The System: BeiDou Adds Two, Plans Auto Sat Nav

China launched two BeiDou navigation satellites into medium Earth orbit on July 25.

China launched two BeiDou navigation satellites into medium Earth orbit on July 25.

The two new satellites, BeiDou-3 M1 and BeiDou-3 M2, are in orbital slots 1 and 6 of Plane 1 (or A Plane), respectively. The satellites are designated BDS M1-S and M2-S — the “S” may stand for “Test” (in Chinese: 试验 = Shiyan).

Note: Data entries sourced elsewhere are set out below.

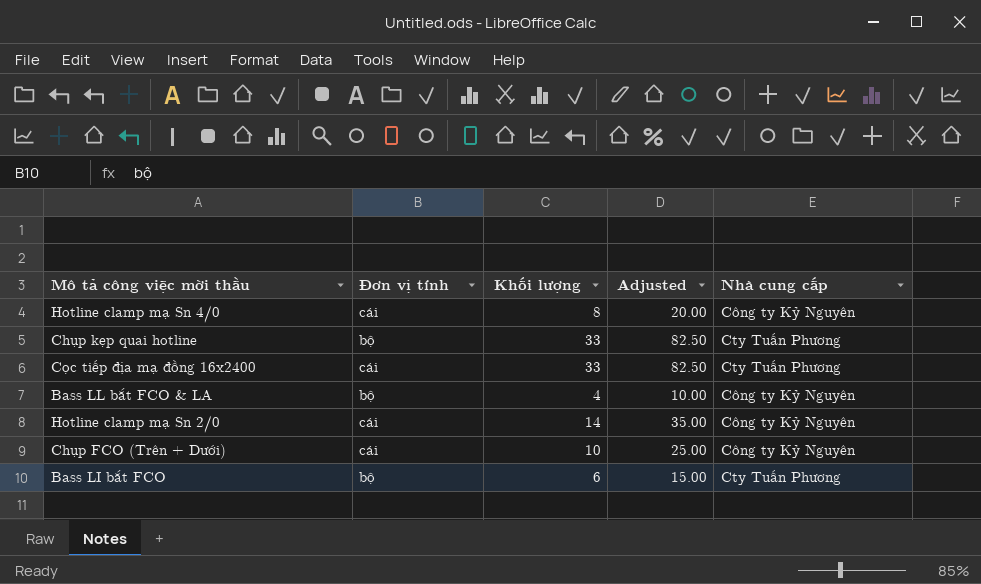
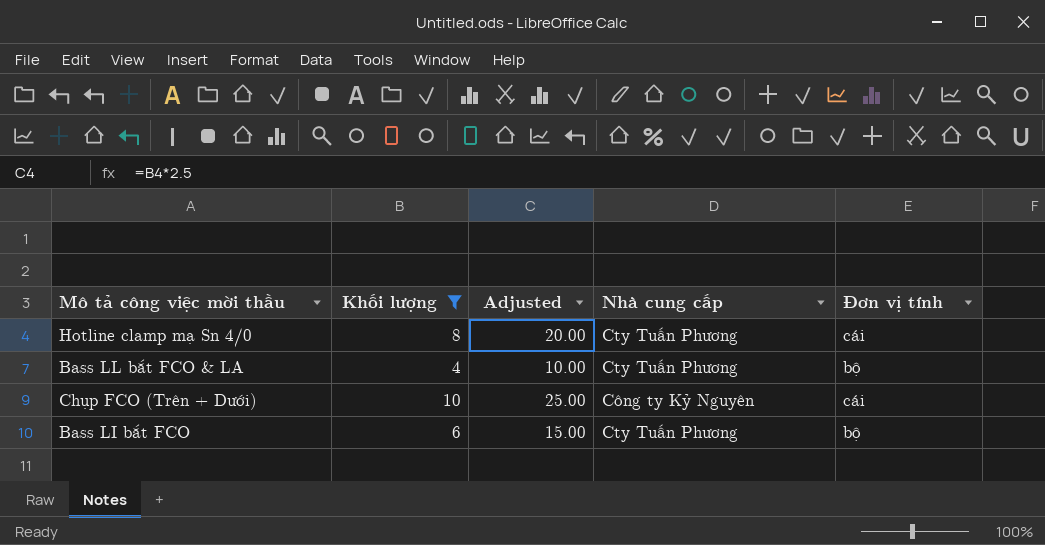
filter: none -> Khối lượng <= 10
column Đơn vị tính | position: 2 -> 5
Hotline clamp mạ Sn 4/0 | Nhà cung cấp: Công ty Kỷ Nguyên -> Cty Tuấn Phương
Bass LL bắt FCO & LA | Nhà cung cấp: Công ty Kỷ Nguyên -> Cty Tuấn Phương

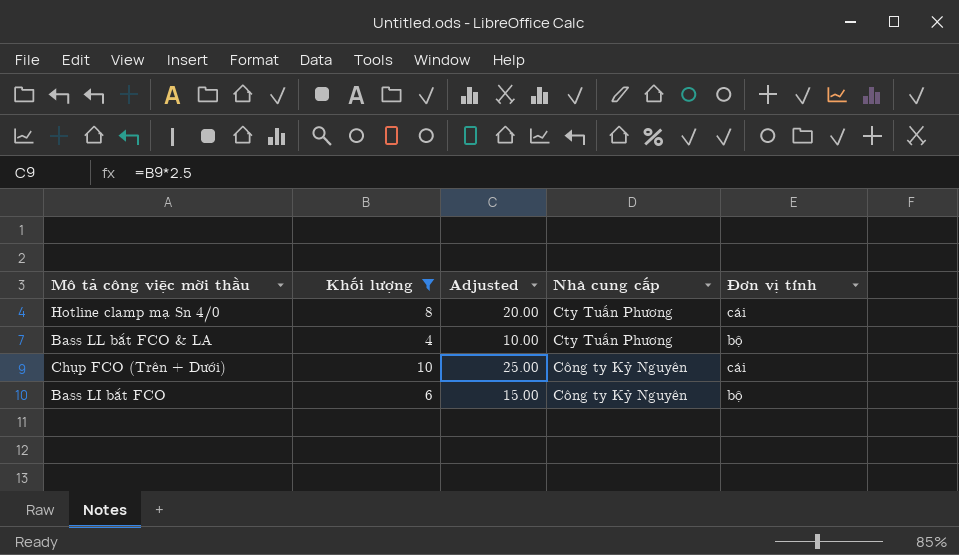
Bass LI bắt FCO | Nhà cung cấp: Cty Tuấn Phương -> Công ty Kỷ Nguyên

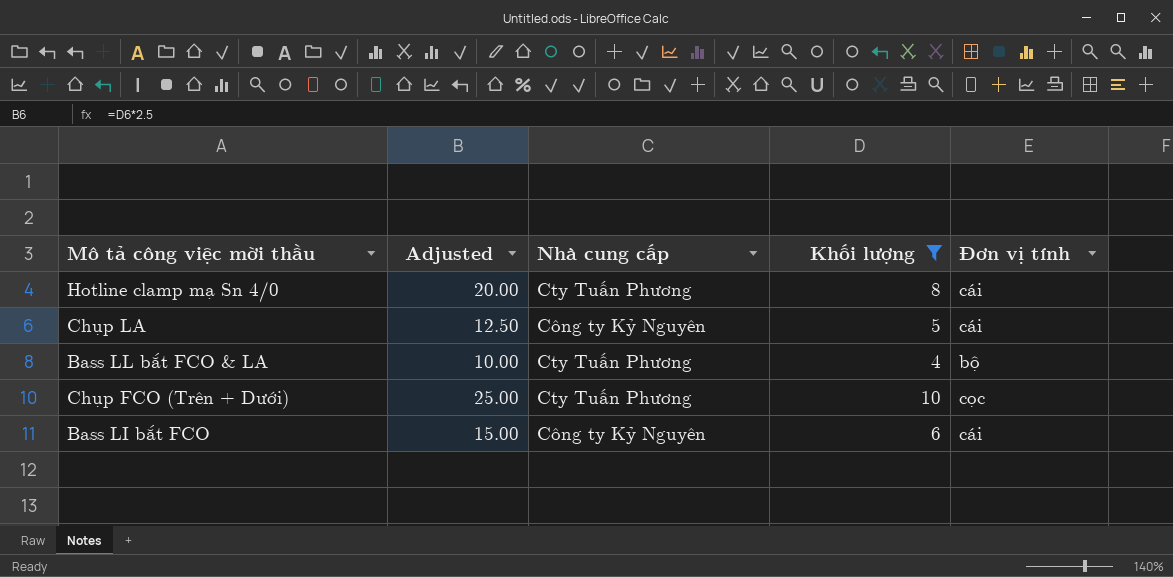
column Khối lượng | position: 2 -> 4
row Chụp LA: none -> 12.50 | Công ty Kỷ Nguyên | 5 | cái
Chụp FCO (Trên + Dưới) | Nhà cung cấp: Công ty Kỷ Nguyên -> Cty Tuấn Phương
Chụp FCO (Trên + Dưới) | Đơn vị tính: cái -> cọc
Bass LI bắt FCO | Đơn vị tính: bộ -> cái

On Aug. 14, China stated one satellite was working autonomously and had set up a link with the other satellite, successfully testing the autonomous control technology of the Beidou constellation. The inter-satellite link realizes communication and distance measurement among satellites, bringing autonomous control of the system a step closer.

Autonomous navigation is the project’s key to global operation. It enables satellites to work independently, providing users with more accurate data, according to BeiDou design engineers.

First BeiDou Phase 3 Signals Acquired

By Michele Bavaro and James Curran

Editor’s Note: See the full updated report here.

On Aug. 9, signals from the two new BeidDou satellites were received with a software-defined radio sampler operated at the European Commission’s Joint Research Centre in Ispra, Italy. The sampler is driven by orbit-prediction software that triggers a synchronized acquisition on both 1575.42 MHz and 1278.75 MHz using 1-bit complex samples at 60 megasamples per second (about 60 MHz total bandwidth). The two-line element sets for the orbits were obtained from the CelesTrak website, and predicted positions were computed using code developed following the Simplified General Perturbations Satellite Orbit Model 4 (SGP4) as documented in the U.S. Department of Defense Spacetrack Report No. 3.

To confirm the identity of the satellite being tracked using codeless tracking, we matched the measured Doppler frequency shift with the predicted one. The local oscillator clock drift was modeled using GPS L1 C/A-code signals and taken into account when matching the Doppler shift.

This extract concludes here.